FinAgent and Beyond: Multimodal Foundation Agents for Trading
Financial markets generate data in forms that most AI systems only partially understand. Prices come as time series. Sentiment lives in earnings calls, SEC filings, and Twitter threads. Chart patterns exist as images. A human trader synthesizes all of these modalities simultaneously, and until recently, no single AI system could do the same.
FinAgent changed that. Published by Zhang et al. in early 2024, FinAgent is a multimodal foundation agent that integrates numerical, textual, and visual market data into a unified reasoning loop, achieving over +36% cumulative profit improvement versus prior state-of-the-art methods on standard benchmarks. What makes it interesting is not just the performance, but the architectural patterns it introduces: dual-level reflection, structured memory retrieval, and modality-specific processing chains that generalize well beyond trading.

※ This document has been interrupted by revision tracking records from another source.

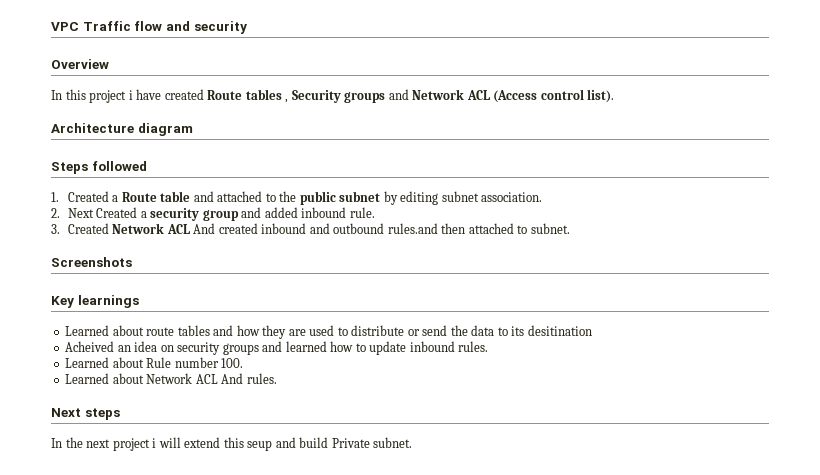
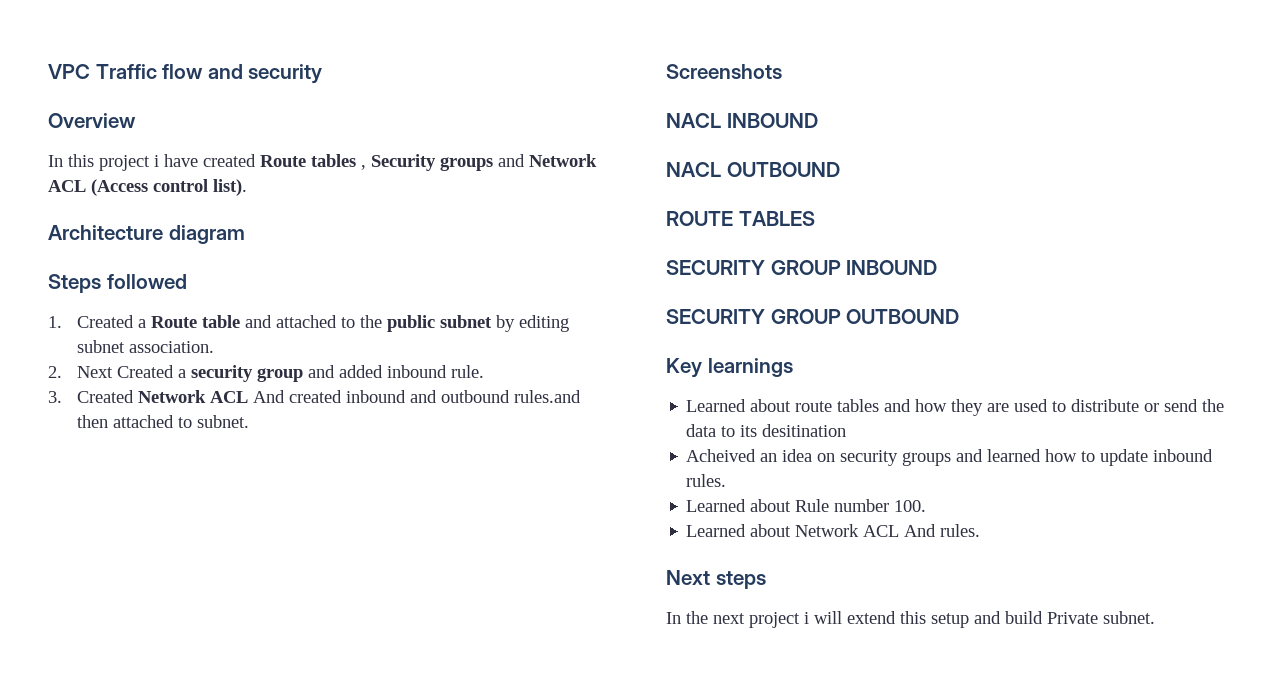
+ NACL INBOUND
+ NACL OUTBOUND
+ ROUTE TABLES
+ SECURITY GROUP INBOUND
+ SECURITY GROUP OUTBOUND
- In the next project i will extend this seup and build Private subnet.
+ In the next project i will extend this setup and build Private subnet.

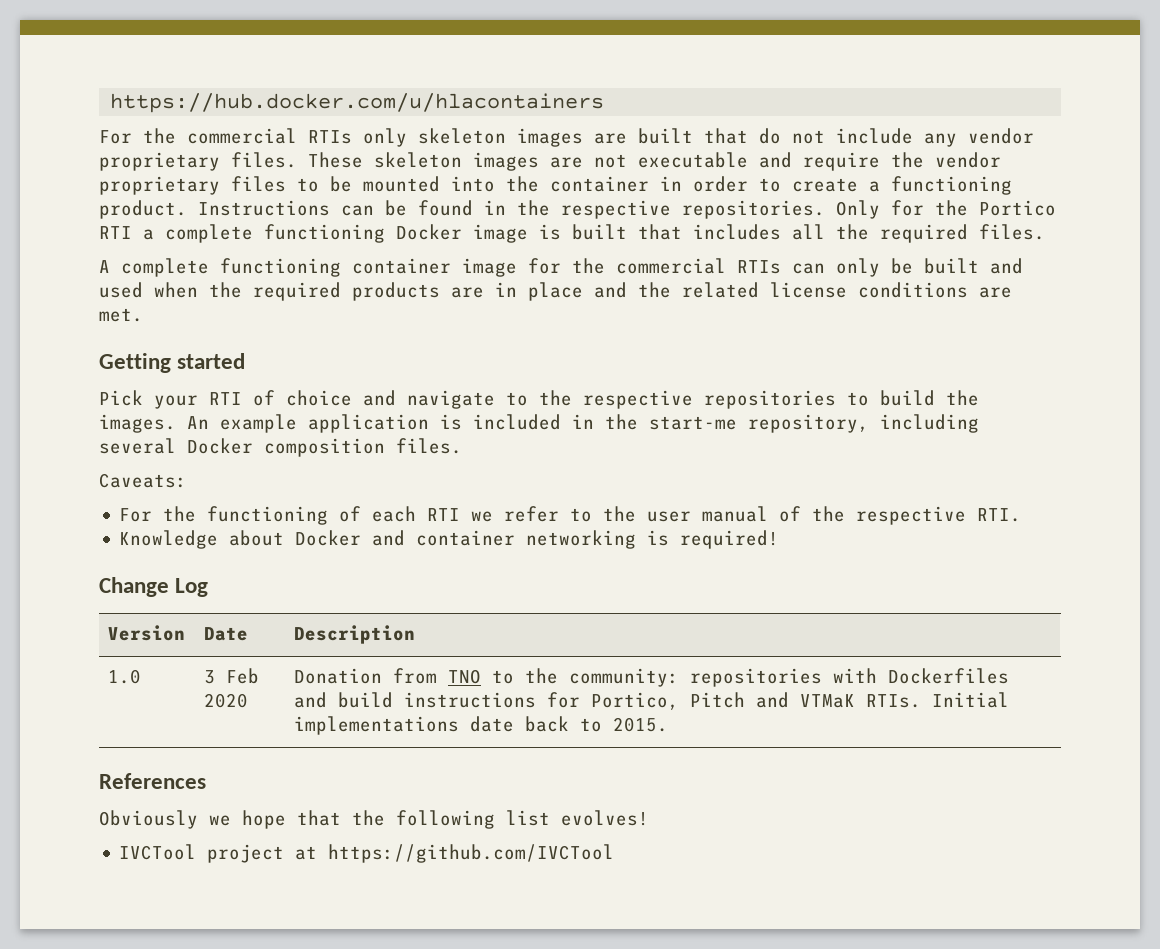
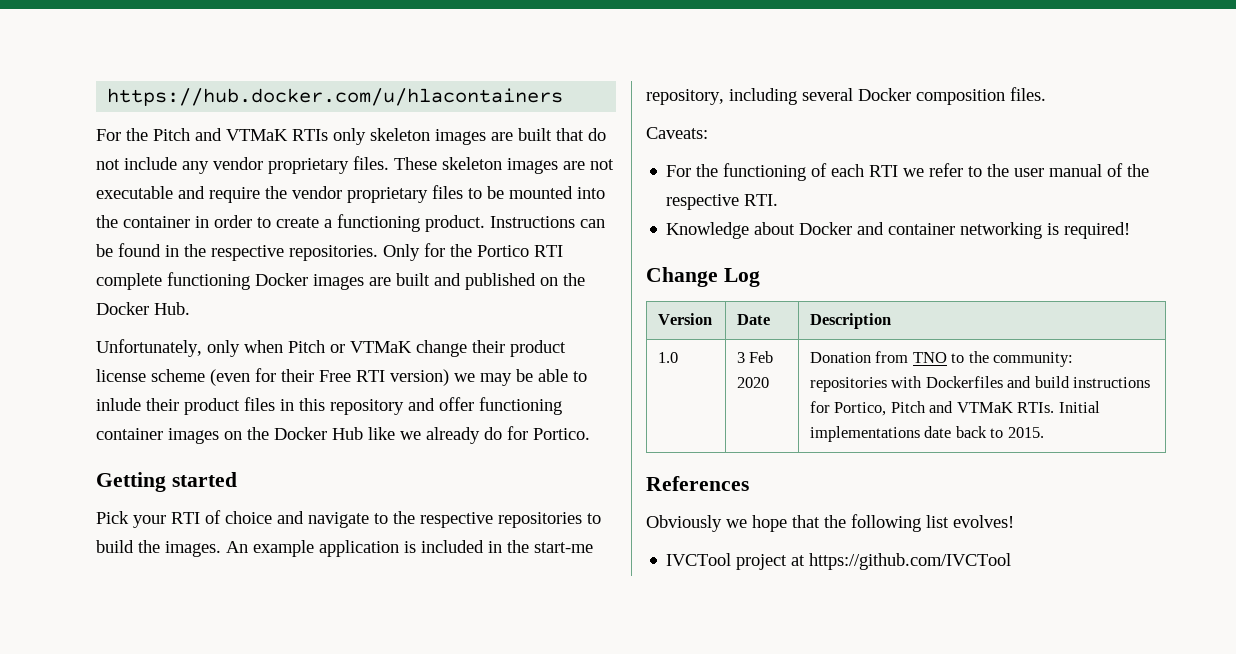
- For the commercial RTIs only skeleton images are built that do not include any vendor proprietary files.
+ For the Pitch and VTMaK RTIs only skeleton images are built that do not include any vendor proprietary files.
- Only for the Portico RTI a complete functioning Docker image is built that includes all the required files.
- A complete functioning container image for the commercial RTIs can only be built and used when the required products are in place and the related license conditions are met.
+ Only for the Portico RTI complete functioning Docker images are built and published on the Docker Hub.
+ Unfortunately, only when Pitch or VTMaK change their product license scheme (even for their Free RTI version) we may be able to inlude their product files in this repository and offer functioning container images on the Docker Hub like we already do for Portico.

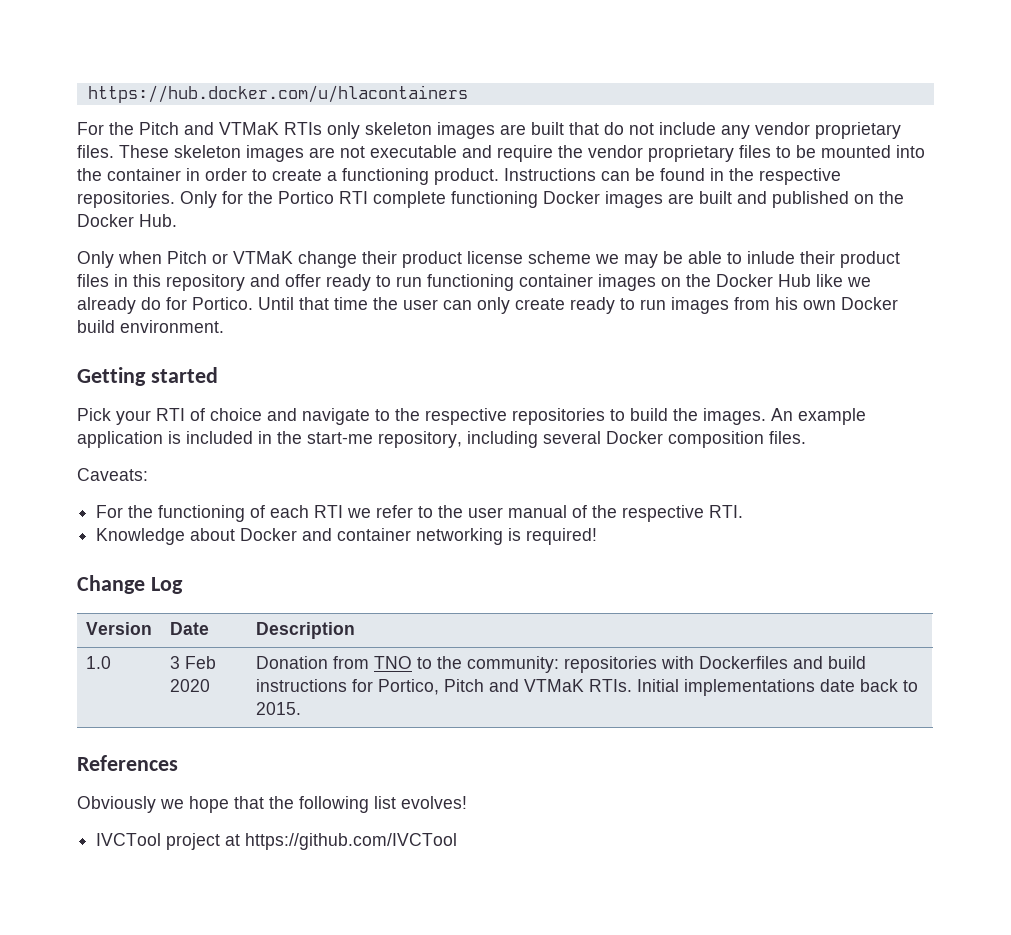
- Unfortunately, only when Pitch or VTMaK change their product license scheme (even for their Free RTI version) we may be able to inlude their product files in this repository and offer functioning container images on the Docker Hub like we already do for Portico.
+ Only when Pitch or VTMaK change their product license scheme we may be able to inlude their product files in this repository and offer ready to run functioning container images on the Docker Hub like we already do for Portico. Until that time the user can only create ready to run images from his own Docker build environment.

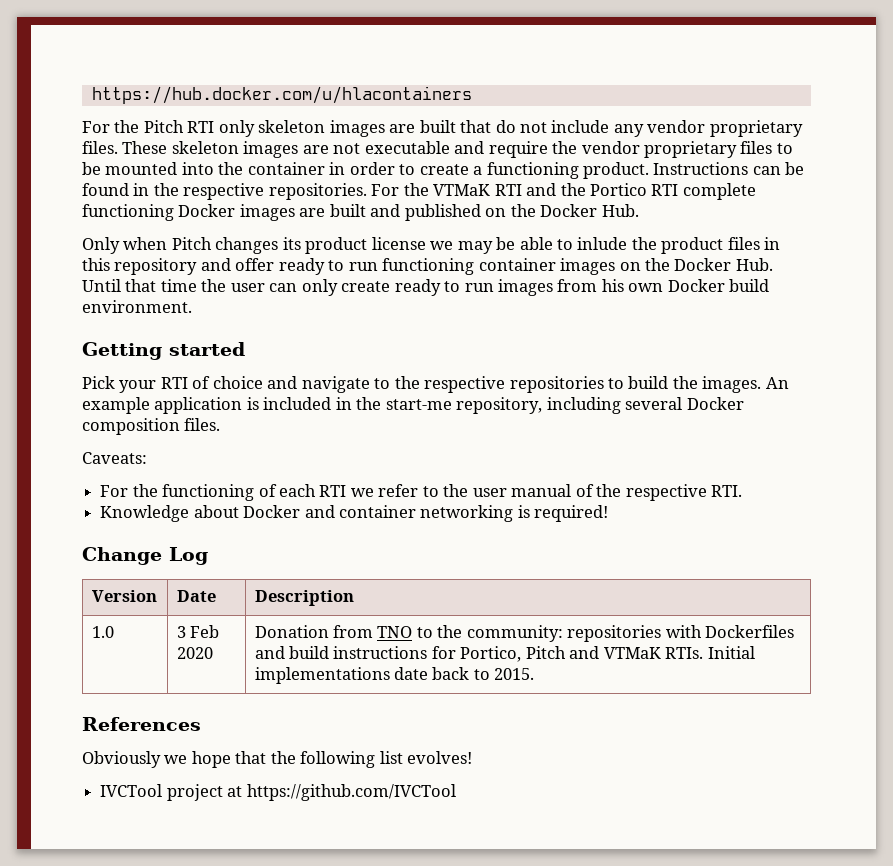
- For the Pitch and VTMaK RTIs only skeleton images are built that do not include any vendor proprietary files.
+ For the Pitch RTI only skeleton images are built that do not include any vendor proprietary files.
- Only for the Portico RTI complete functioning Docker images are built and published on the Docker Hub.
+ For the VTMaK RTI and the Portico RTI complete functioning Docker images are built and published on the Docker Hub.
- Only when Pitch or VTMaK change their product license scheme we may be able to inlude their product files in this repository and offer ready to run functioning container images on the Docker Hub like we already do for Portico. Until that time the user can only create ready to run images from his own Docker build environment.
+ Only when Pitch changes its product license we may be able to inlude the product files in this repository and offer ready to run functioning container images on the Docker Hub. Until that time the user can only create ready to run images from his own Docker build environment.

The Multimodal Input Pipeline
Most quantitative trading systems focus on one modality. Statistical models work with price and volume data. NLP systems analyze news and filings. FinAgent processes three modalities in parallel and fuses them before decision-making.
Numerical Data
Price data, volume, technical indicators (RSI, MACD, Bollinger Bands) are encoded into structured representations. FinAgent does not simply dump raw numbers into the LLM context. Instead, it pre-processes them into natural language summaries augmented with statistical signals.
Textual Data
News articles, analyst reports, social media sentiment, and earnings call transcripts are processed through a text encoder. Key entities, sentiment scores, and temporal relevance are extracted before being passed to the reasoning module.
Visual Data
This is the distinctive part. Candlestick charts, technical analysis patterns, and market heatmaps are processed through a vision encoder. The model learns to recognize patterns like head-and-shoulders, double bottoms, and support/resistance levels directly from chart images, the same way a technical analyst would.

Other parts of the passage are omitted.